If their societies were anything similar to ours, then monogamy would have been a thing for centuries (you can find monogamy enforced in old babylonian laws, for example). In a monogamous society, with 1 man per lineage, you would very much need to be the dominant force to keep your society alive and to prevent the men from doing anything stupid that could harm their ability to reproduce AND to protect them from violence.
The second issue I think you may be overlooking is that a lot of what makes men protect and build and grow things and even be the risk-takers that we are naturally, all came from the ancestral need to be the protector, the builder, the grower and the risk-taker. Because the men who did these things were often the ones who managed to reproduce.
There's a hypothesis that monogamy started as a way to protect women from being targeted during pregnancy and child raising, because if you had a husband then you had a protector and provider. But they don't have that luxury with how few men there are, they couldn't logically have that, so where does this desire for monogamy come from? If we swap the roles then that means men would have had to be protected from women.

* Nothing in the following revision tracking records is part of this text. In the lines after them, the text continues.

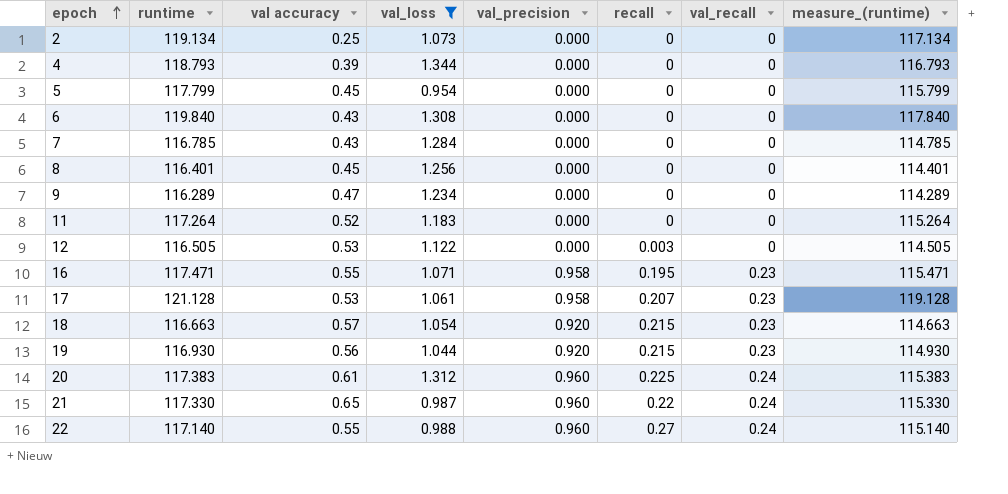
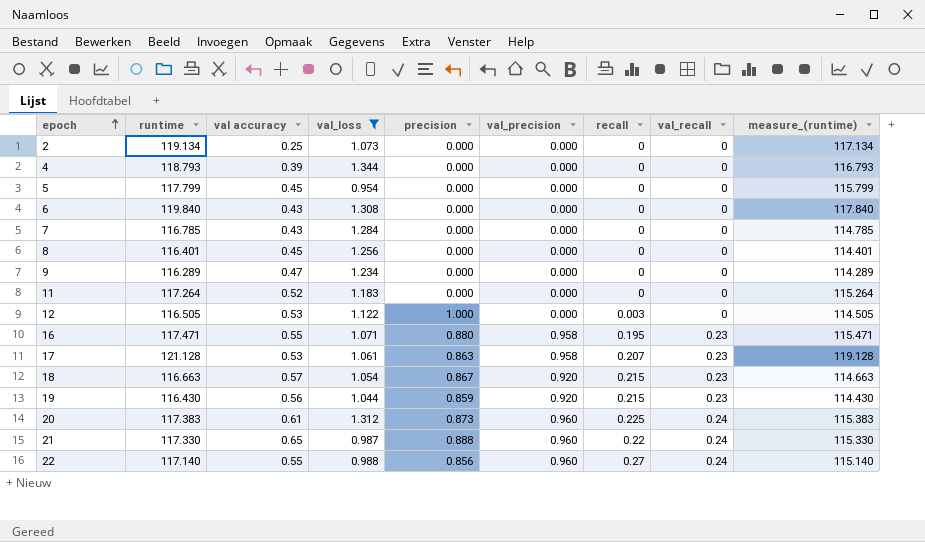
column precision | position: none -> 5
19 | runtime: 116.930 -> 116.430
19 | measure_(runtime): 114.930 -> 114.430

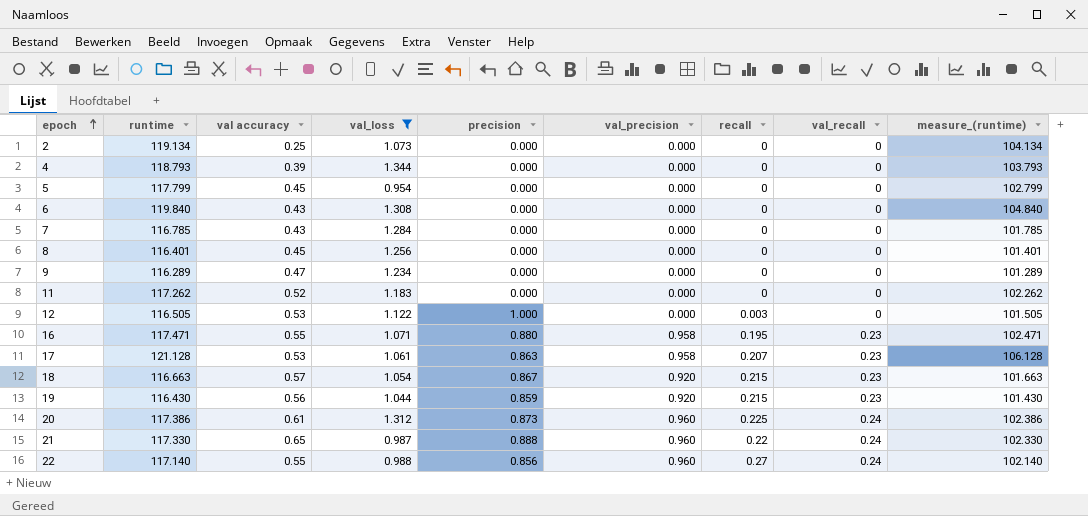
column measure_(runtime) | formula: [runtime] - 2 -> [runtime] - 15
11 | runtime: 117.264 -> 117.262
20 | runtime: 117.383 -> 117.386

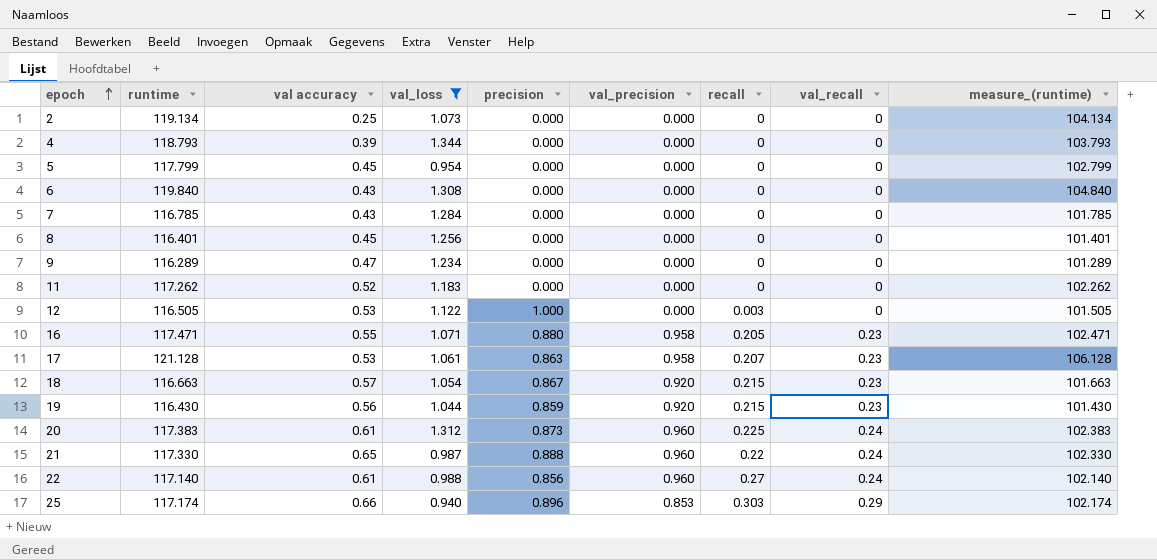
16 | recall: 0.195 -> 0.205
20 | runtime: 117.386 -> 117.383
20 | measure_(runtime): 102.386 -> 102.383
22 | val accuracy: 0.55 -> 0.61
row 25: none -> 117.174 | 0.66 | 0.940 | 0.896 | 0.853 | 0.303 | 0.29 | 102.174

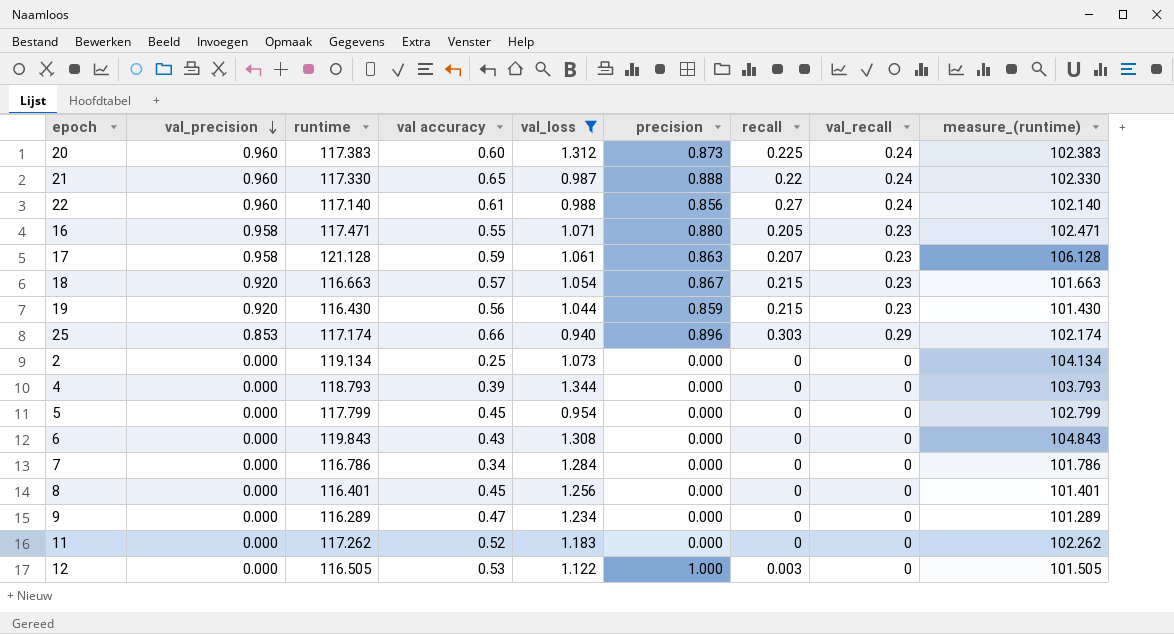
row order: epoch ascending -> val_precision descending
column val_precision | position: 6 -> 2
20 | val accuracy: 0.61 -> 0.60
17 | val accuracy: 0.53 -> 0.59
6 | runtime: 119.840 -> 119.843
6 | measure_(runtime): 104.840 -> 104.843
7 | runtime: 116.785 -> 116.786
7 | val accuracy: 0.43 -> 0.34
7 | measure_(runtime): 101.785 -> 101.786

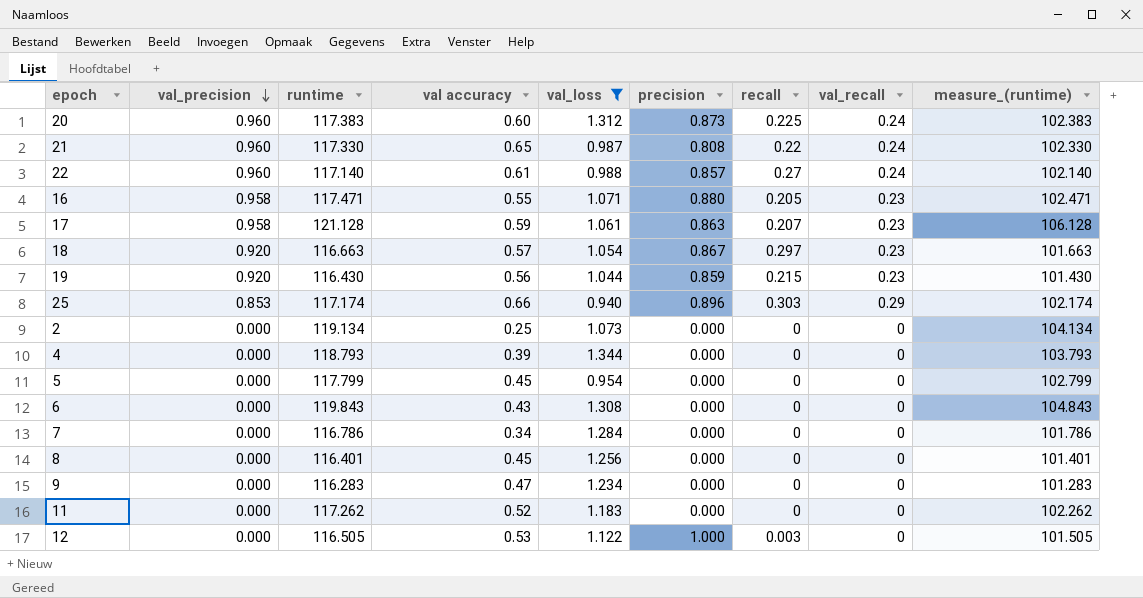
21 | precision: 0.888 -> 0.808
22 | precision: 0.856 -> 0.857
18 | recall: 0.215 -> 0.297
9 | runtime: 116.289 -> 116.283
9 | measure_(runtime): 101.289 -> 101.283

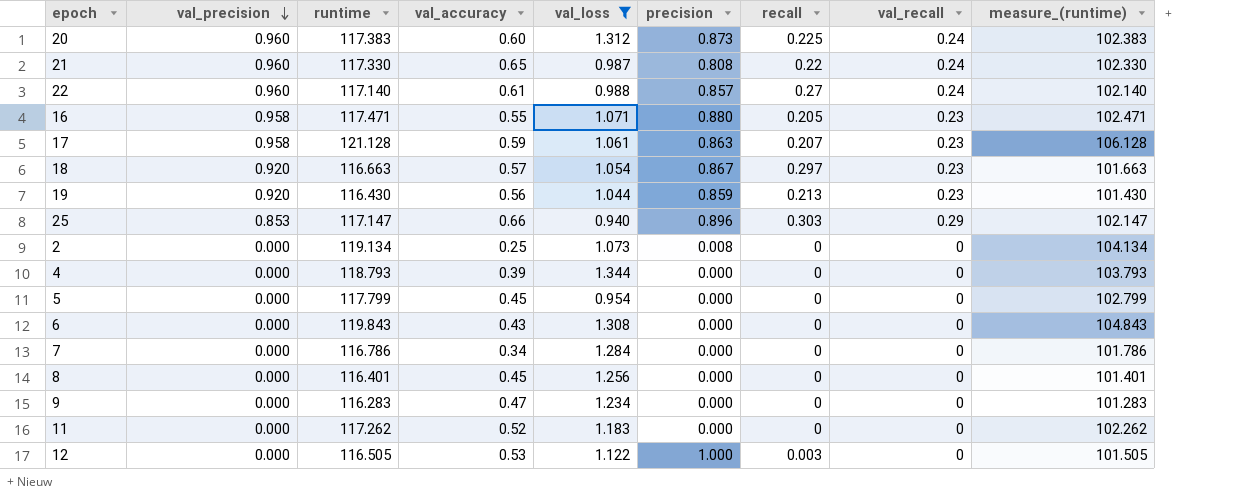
column name: val accuracy -> val_accuracy
19 | recall: 0.215 -> 0.213
25 | runtime: 117.174 -> 117.147
25 | measure_(runtime): 102.174 -> 102.147
2 | precision: 0.000 -> 0.008

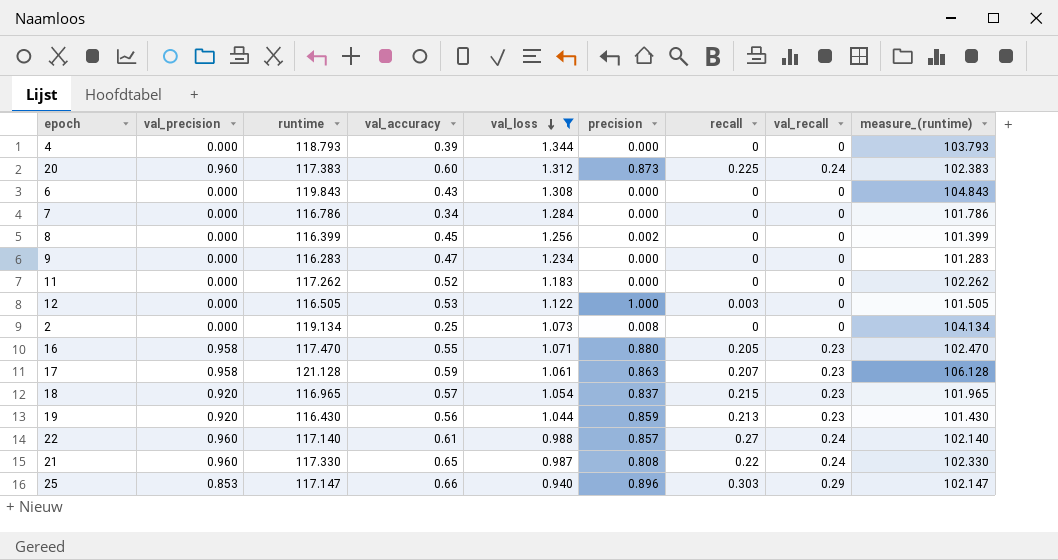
row order: val_precision descending -> val_loss descending
row 5: 0.000 | 117.799 | 0.45 | 0.954 | 0.000 | 0 | 0 | 102.799 -> none
8 | runtime: 116.401 -> 116.399
8 | precision: 0.000 -> 0.002
8 | measure_(runtime): 101.401 -> 101.399
16 | runtime: 117.471 -> 117.470
16 | measure_(runtime): 102.471 -> 102.470
18 | runtime: 116.663 -> 116.965
18 | precision: 0.867 -> 0.837
18 | recall: 0.297 -> 0.215
18 | measure_(runtime): 101.663 -> 101.965

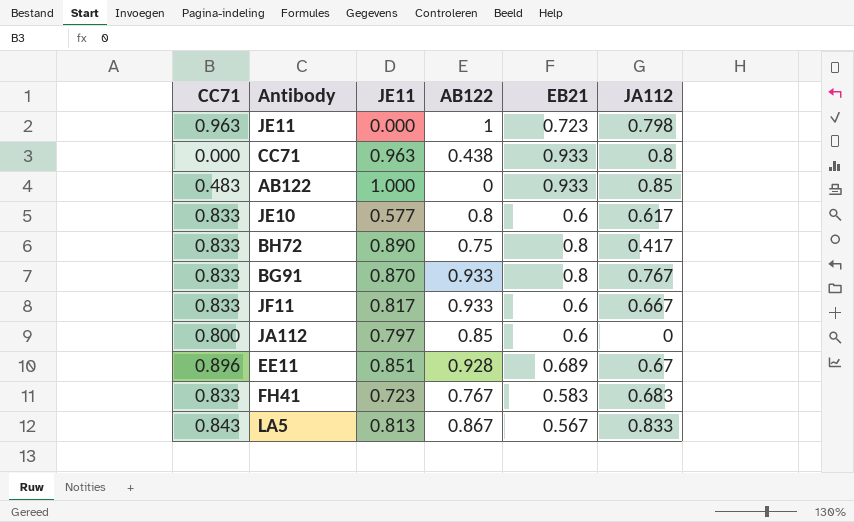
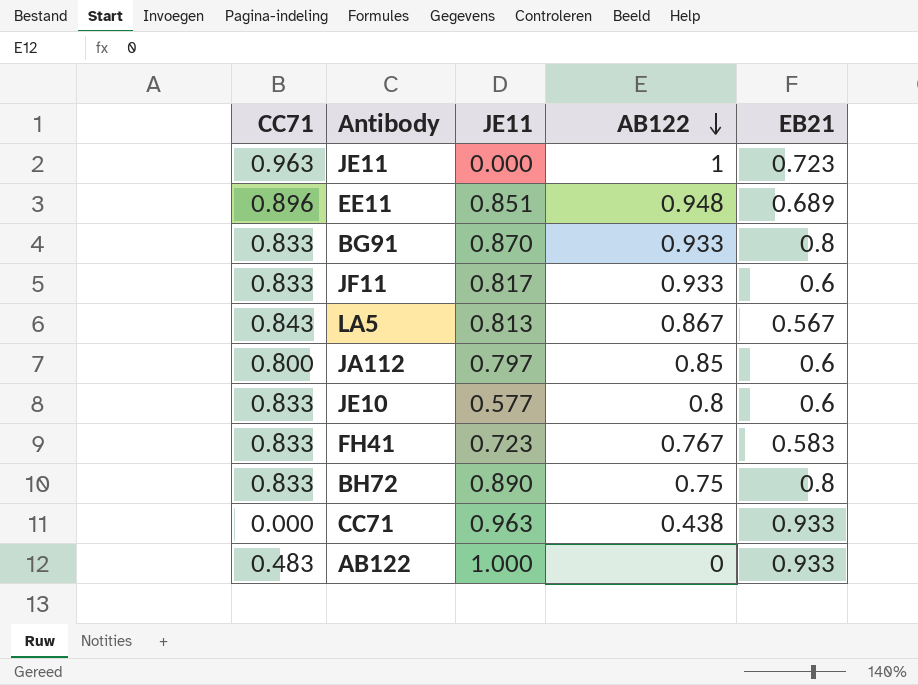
row order: none -> AB122 descending
column JA112 | position: 6 -> none
EE11 | AB122: 0.928 -> 0.948

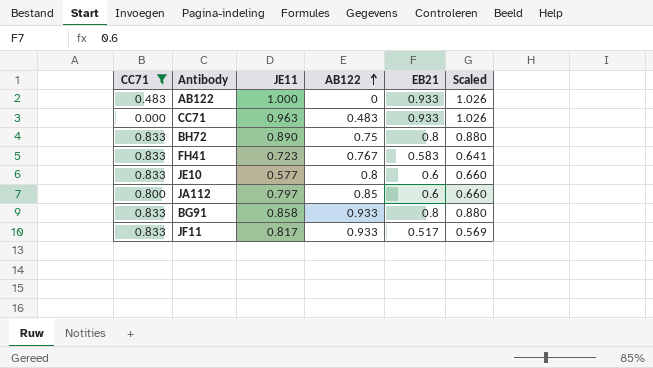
filter: none -> CC71 <= 0.833
row order: AB122 descending -> AB122 ascending
column Scaled | formula: none -> [EB21] * 1.1
CC71 | AB122: 0.438 -> 0.483
BG91 | JE11: 0.870 -> 0.858
JF11 | EB21: 0.6 -> 0.517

And I think that makes sense because, and I'm sure I've said this before, what's the easiest way to kill off an enemy tribe if they truly have a 1:5 ratio? Kill their men, they'll dwindle to nothing. Or take their men, and you'll bolster your own economy. So from that perspective, women would have to be the dominant force just as a matter of fact. Women would have to be the warriors and frontliners, you couldn't risk men being killed in combat or stolen away, women would likely have to fight for the few male resources available in their own tribes too.
There's really no two ways about this. If you understand the way humans and society evolved, you understand that all that we know and understand as a society today was built as an adaptation to the way life was back then. Like, those instincts and traits didn't die out. We repurposed them for the modern day, but they're still inside you actively functioning to this day.
Flipping the genders and skewing their ratio isn't a small thing in that regard, they're massive. They have knock on effects on quite literally everything. It's not even crazy to say that if things hadn't been how they were, if the conditions of survival were even slightly worse, humanity as a species may very well have died out. Like, there were something upward of 14 species of human and all but ours died because they couldn't adapt and we just barely scraped by too. Yet the story changes 2 of the biggest core concepts of who we are as a species and thinks we can maintain a sense of normalcy like monogamy. It just doesn't work out if you take it too seriously, which I very often do because I like to think and overthink until I can think no more.